王容与出了景阳宫,坐在步辇上问芙蓉,“芙蓉,这宫里小产的皇子会怎么办?”
“既没有见过光怎么能是皇子,只是一坨血肉,当做污物处理了。”芙蓉说。
王容与看着前方叹气,“听说都能看出人形了,是个小皇子。怎么会没了呢。”
“这也是兰嫔的运,娘娘不要太过伤神。”无忧劝慰道。
“去钦安殿请静宜师太悄悄替这个可怜的孩子做一场小法事。”王容与说。
楚女送走皇后,回到寝殿,兰嫔虚弱的躺在床上,失神的留着眼泪,楚女心中凄楚,上前抱住兰嫔,“我可怜的娘娘。”
“我的孩子,我的孩子。”兰嫔说。
“孩子当真是因为大补过头才没的?不是药材有问题?不是有人动了手脚?”兰嫔迫切的抓着楚女问,她晕倒至此,只知道孩子没了,依稀听到外面再说什么,又什么都不真切。
“都是奴婢的错。如果奴婢劝住娘娘就好了。”楚女泪流满面的说,“是大补过头,太医院的院史,和只给陛下诊脉的许御医也过来,都诊了脉,也检查过药材,药材没有问题,只是药材太好,而娘娘吃的太多。”
兰嫔哀鸣,她不愿意相信,她怎么能相信,是她的愚蠢,葬送了孩子的性命。
王芷溪一直待在配殿,兰嫔小产,她害怕被牵扯关系,一直在侧殿没出去,等到小产原因水落石出,皇后娘娘也离开了景阳宫,她才往正殿去看望兰嫔。
“好好的孩子说没就没了,娘娘的命怎们这么苦啊。”王芷溪情真意切的叹道,眼泪也是真的。
好不容易止住眼泪被楚女哄睡着的兰嫔,又是一阵流泪,楚女说,“王美人你行行好,兰嫔娘娘好不容易才止住了哭,小产如同坐月,哭太多对娘娘没好处。”

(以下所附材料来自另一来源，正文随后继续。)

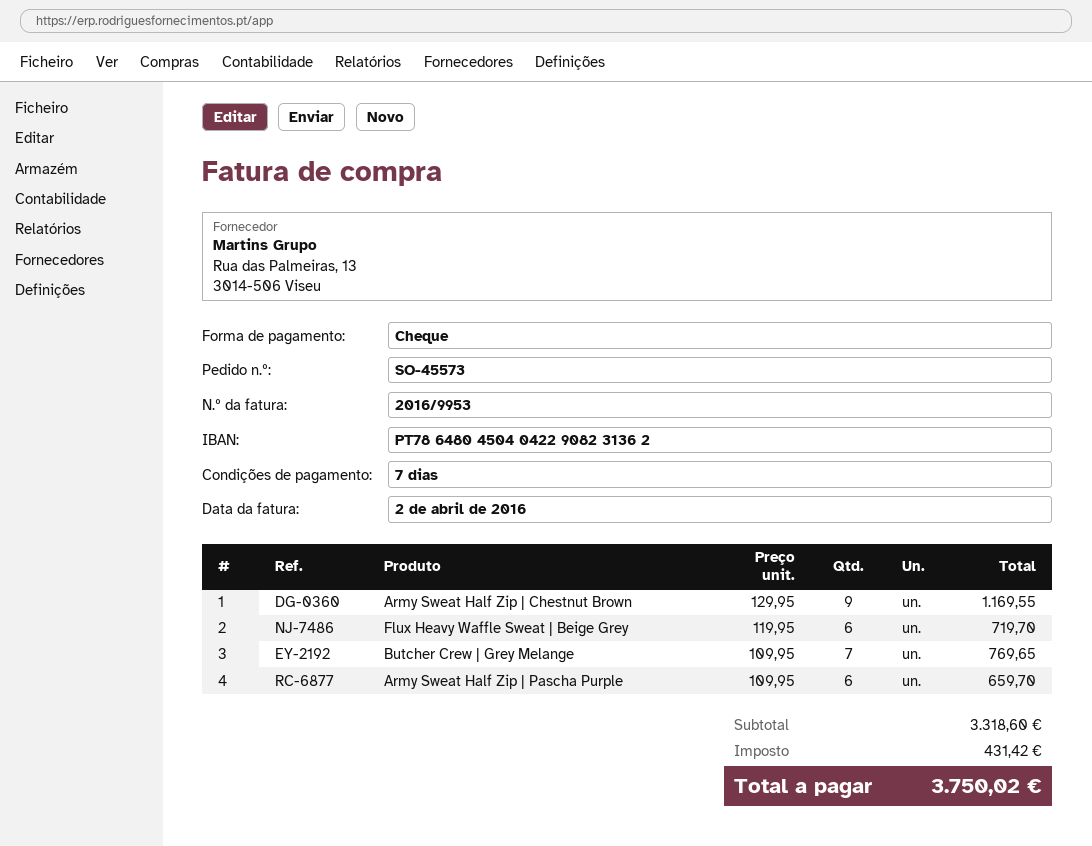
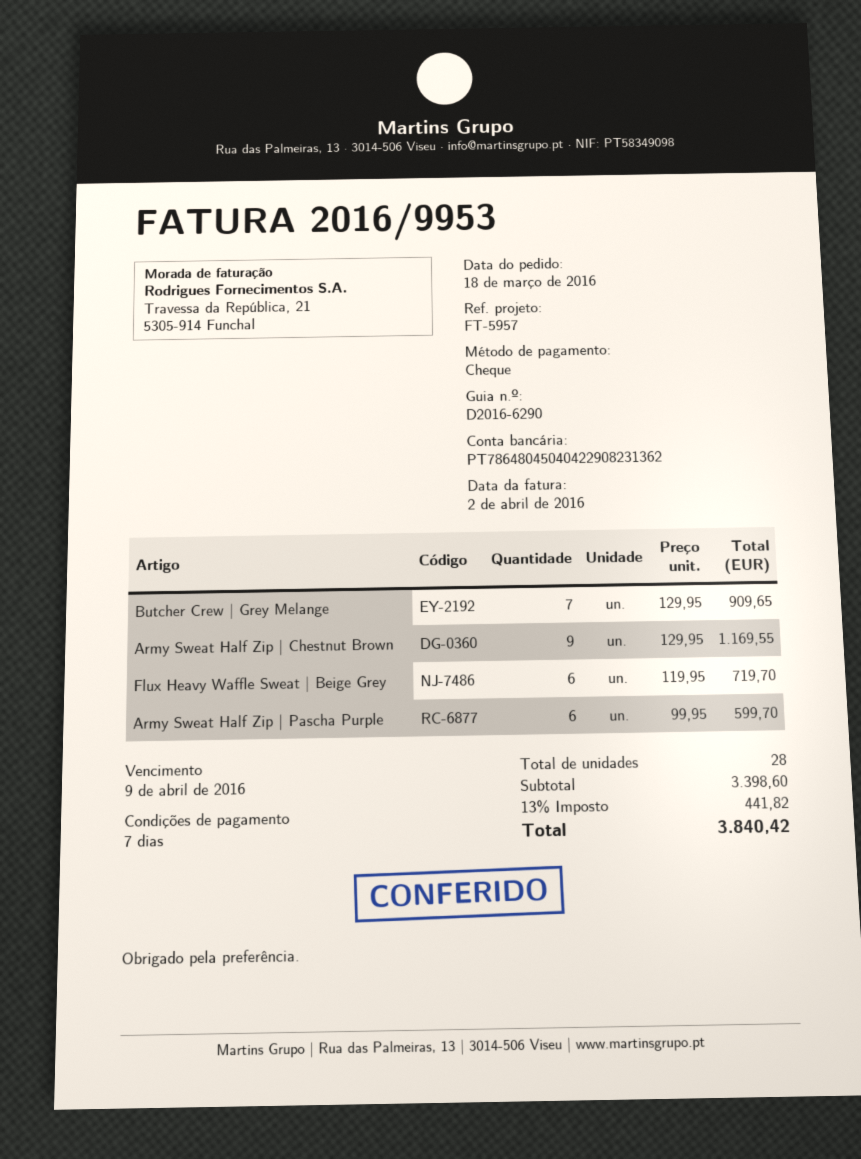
Butcher Crew | Grey Melange: 7 x 109.95 = 769.65 -> 7 x 129.95 = 909.65
Army Sweat Half Zip | Pascha Purple: 6 x 109.95 = 659.70 -> 6 x 99.95 = 599.70
subtotal: 3318.60 -> 3398.60
tax: 431.42 -> 441.82
total: 3750.02 -> 3840.42

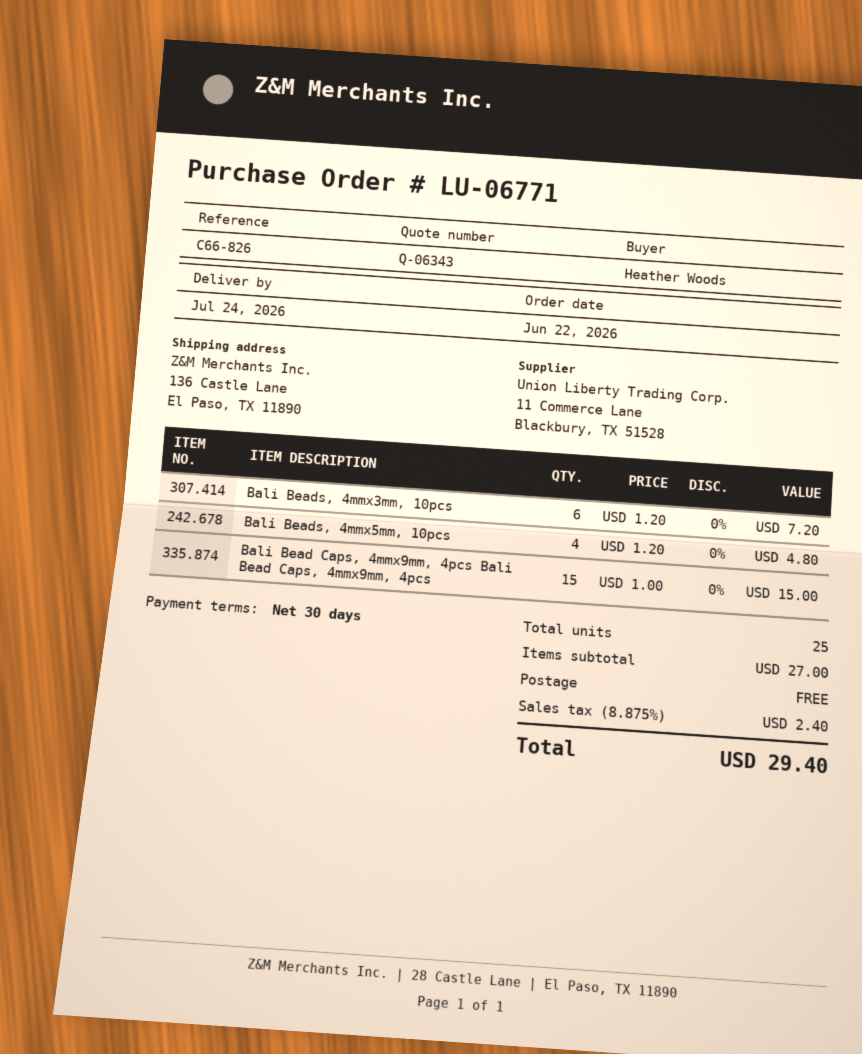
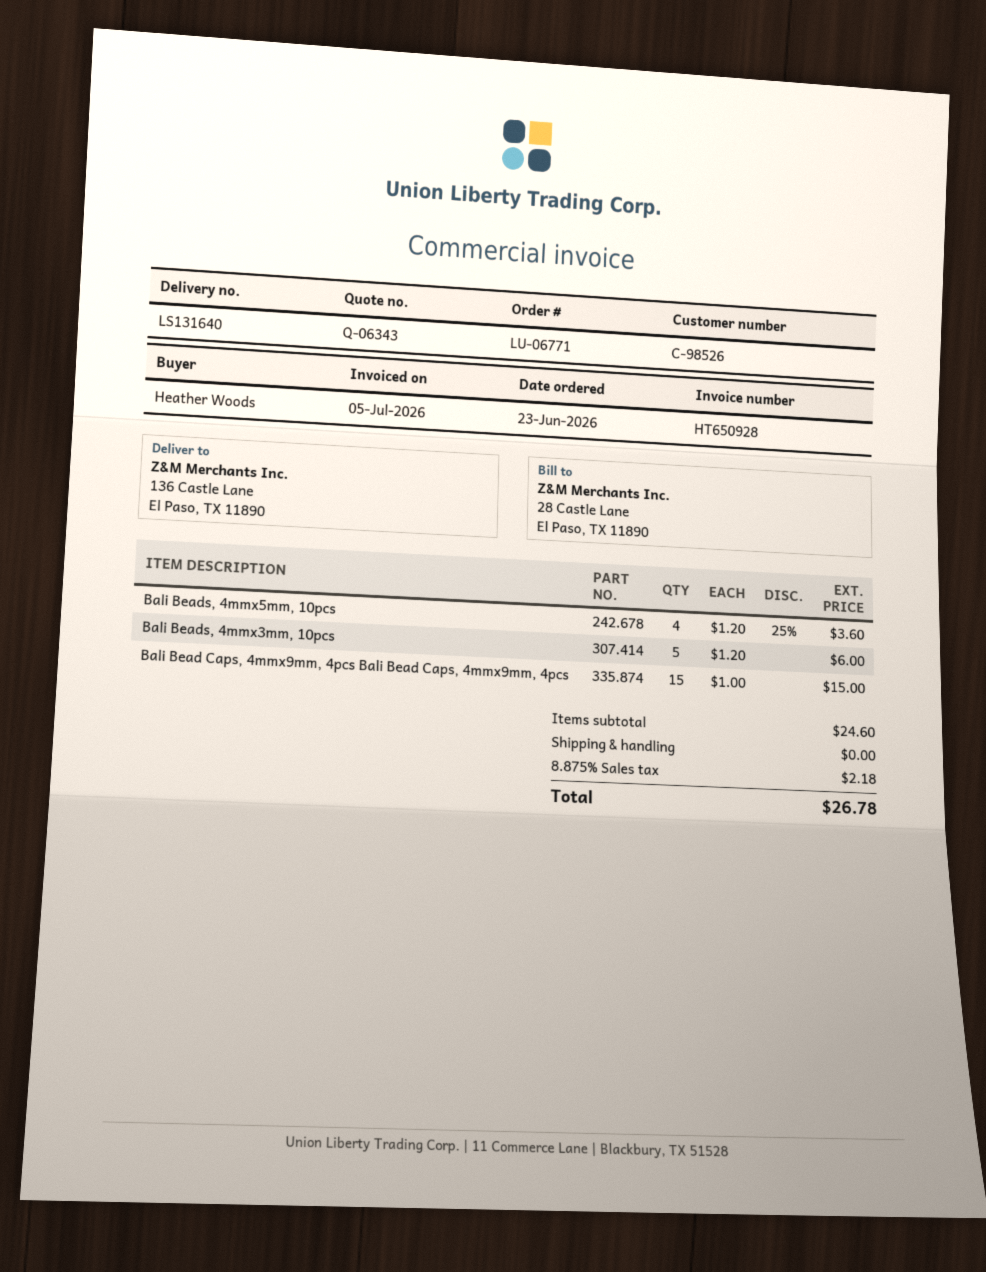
order date: 2026-06-22 -> 2026-06-23
Bali Beads, 4mmx3mm, 10pcs: 6 x 1.20 = 7.20 -> 5 x 1.20 = 6.00
Bali Beads, 4mmx5mm, 10pcs: 4 x 1.20 = 4.80 -> 4 x 1.20 - 25% = 3.60
subtotal: 27.00 -> 24.60
tax: 8.875% = 2.40 -> 8.875% = 2.18
total: 29.40 -> 26.78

王芷溪看着她,“你怎么这么说?我是真心为娘娘感到难过,为小皇子感到难过。”
“娘娘的难过,放在心底就好,现在,兰嫔娘娘需要休息。”楚女说。
“娘娘,我明日再来看你。”王芷溪挥着眼泪说。
此时她心里对兰嫔小产一事还是保着轻松的心情,甚至心里有小窃喜,如果兰嫔的肚子里没有陛下的第一个孩子,如今后宫里人人都有机会,她也不用再吃避子药了。
此时她根本没有意识到,如果兰嫔肚子里没有陛下的第一个孩子,陛下根本不来景阳宫,她又怎么会有再侍寝的机会。
如果她意识到这一点,恐怕对兰嫔小产才会有那么一点感同身受的痛苦。